Second, you need to remember the Law of Cause and Effect (sadly without a TV Tropes page) – everything must happen for a reason, and your reader has to be given a chance to see what the reasons are. That takes a lot of different forms, but for the purposes of character building, it means that whenever your character makes a decision the reader has to know why.

You probably make a dozen decisions every day without any kind of prompting or ever stopping to reflect on it or explain yourself to anyone, so it can be easy to slip into the habit of writing characters who just do something on the spur of the moment. But in order for your characters to be understandable and believable, you need to do something that, on the face of it, may seem unbelievable: You’ll need to show what leads up to every decision your character makes. (And remember, Conservation of Detail says every decision you show them making had better be important.)

That can take several different forms. Characters can talk over decisions before they make them. That’s probably most suited for major decisions that are going to impact a large portion of your cast. On the other hand, a character can take some simple action that illustrates the reason for his decision. For example, if the protagonist decides to take his group of friends to a specific restaurant for dinner, he glance around for the favorite uncle who manages the eatery.

There are other, more subtle ways of showing how the character’s decisions are influenced. Other characters might say things that later prompt the protagonist to action, things a character reads, hears on TV or on the Internet might have the same effect.

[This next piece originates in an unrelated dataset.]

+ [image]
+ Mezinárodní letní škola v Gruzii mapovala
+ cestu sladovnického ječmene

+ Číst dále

The most important part of believable decision making is making sure that the cause is in proportion to the effect. If all the character is trying to decide is where to go for dinner, a simple prompt, like knowing someone who owns a restaurant, is all that is needed. However, we’ve established that the best characters are often very unhappy with the situation they find themselves in, so the causes that lead them to accept and engage in that situation have to be much more significant.

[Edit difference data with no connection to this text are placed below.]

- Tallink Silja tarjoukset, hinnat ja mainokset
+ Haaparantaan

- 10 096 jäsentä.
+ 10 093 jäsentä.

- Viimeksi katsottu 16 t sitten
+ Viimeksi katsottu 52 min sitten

The third part of believable characters is significant change to the character over the course of the story. If you’re sharp, you’ve already seen how these two tie together. While some changes are subconscious and gradual, sooner or later, when you realize how you’ve been changing, you have to decide if you want to try and go back to the way you are. This is sometimes called a “watershed moment”.

The term watershed refers to the way many small tributaries can join together and create a large stream or river. In the same way, characters face a significant moment of decision, usually just before the climax of a story. When your character reaches that moment of decision, all the influences that have put and kept your protagonist in their uncomfortable situation combine with all the things they have seen and heard along the way and we see the character choose to go from what they were to something new and better (or, in some cases, worse.)

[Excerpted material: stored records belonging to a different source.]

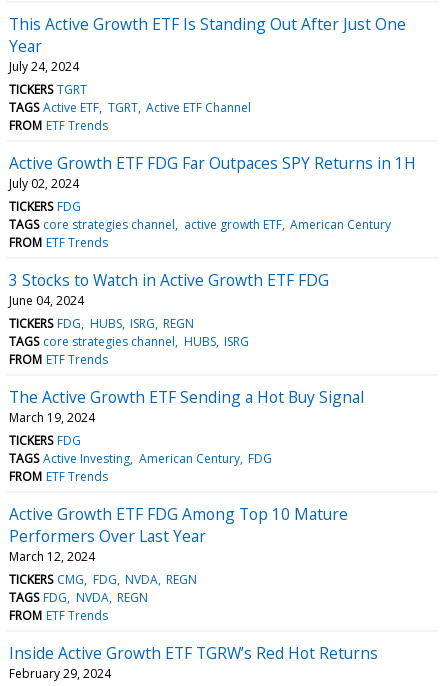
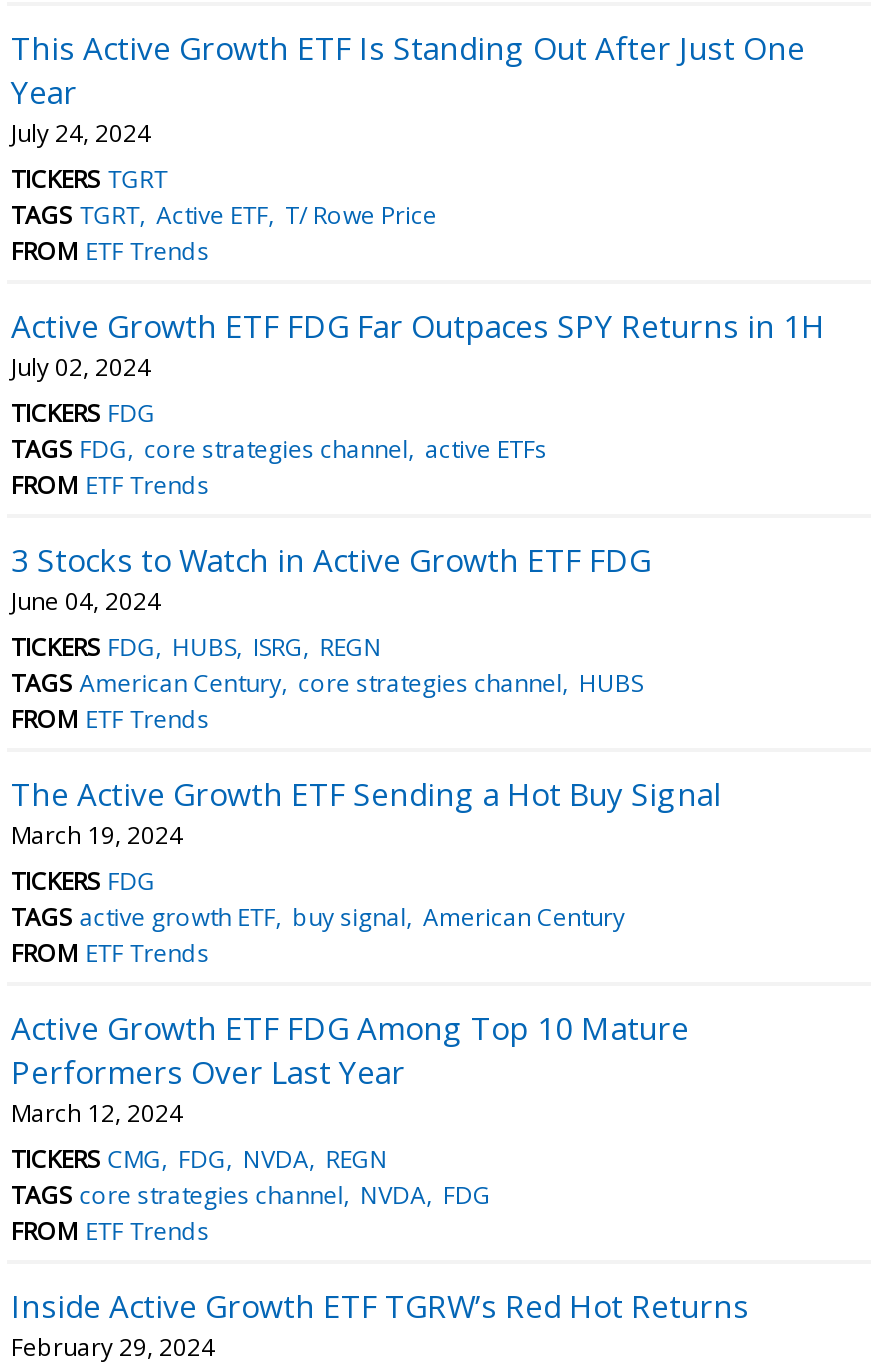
- TAGS Active ETF TGRT Active ETF Channel
+ TAGS TGRT Active ETF T/ Rowe Price

- TAGS core strategies channel active growth ETF American Century
+ TAGS FDG core strategies channel active ETFs

- TAGS core strategies channel HUBS ISRG
+ TAGS American Century core strategies channel HUBS

- TAGS Active Investing American Century FDG
+ TAGS active growth ETF buy signal American Century

- TAGS FDG NVDA REGN
+ TAGS core strategies channel NVDA FDG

As you build a character, it’s important to know what that watershed moment is, and how you want your character to decide it. And then you must gently push them toward that outcome. Not in a constant, steady advance, because that’s not realistic either. But when the time for the big decision comes, your readers will not find it believable unless you’ve shown them how it was arrived at.

This week’s example is Bob Parr, aka Mr. Incredible. We first get a look into Bob’s head as he struggles with his forced retirement from hero work. When he meets with Frozone, we’re told it’s because they know each other from the old days. When Bob gets fired we’re shown (literally) that it’s because he can’t stand a boss who won’t let him help people. When he’s offered the opportunity to do clandestine hero work, we see him gazing at his memorabilia before accepting. Bob’s watershed comes when, after nearly loosing his family, he comes to accept that they need to be present in all of his life, even his hero work.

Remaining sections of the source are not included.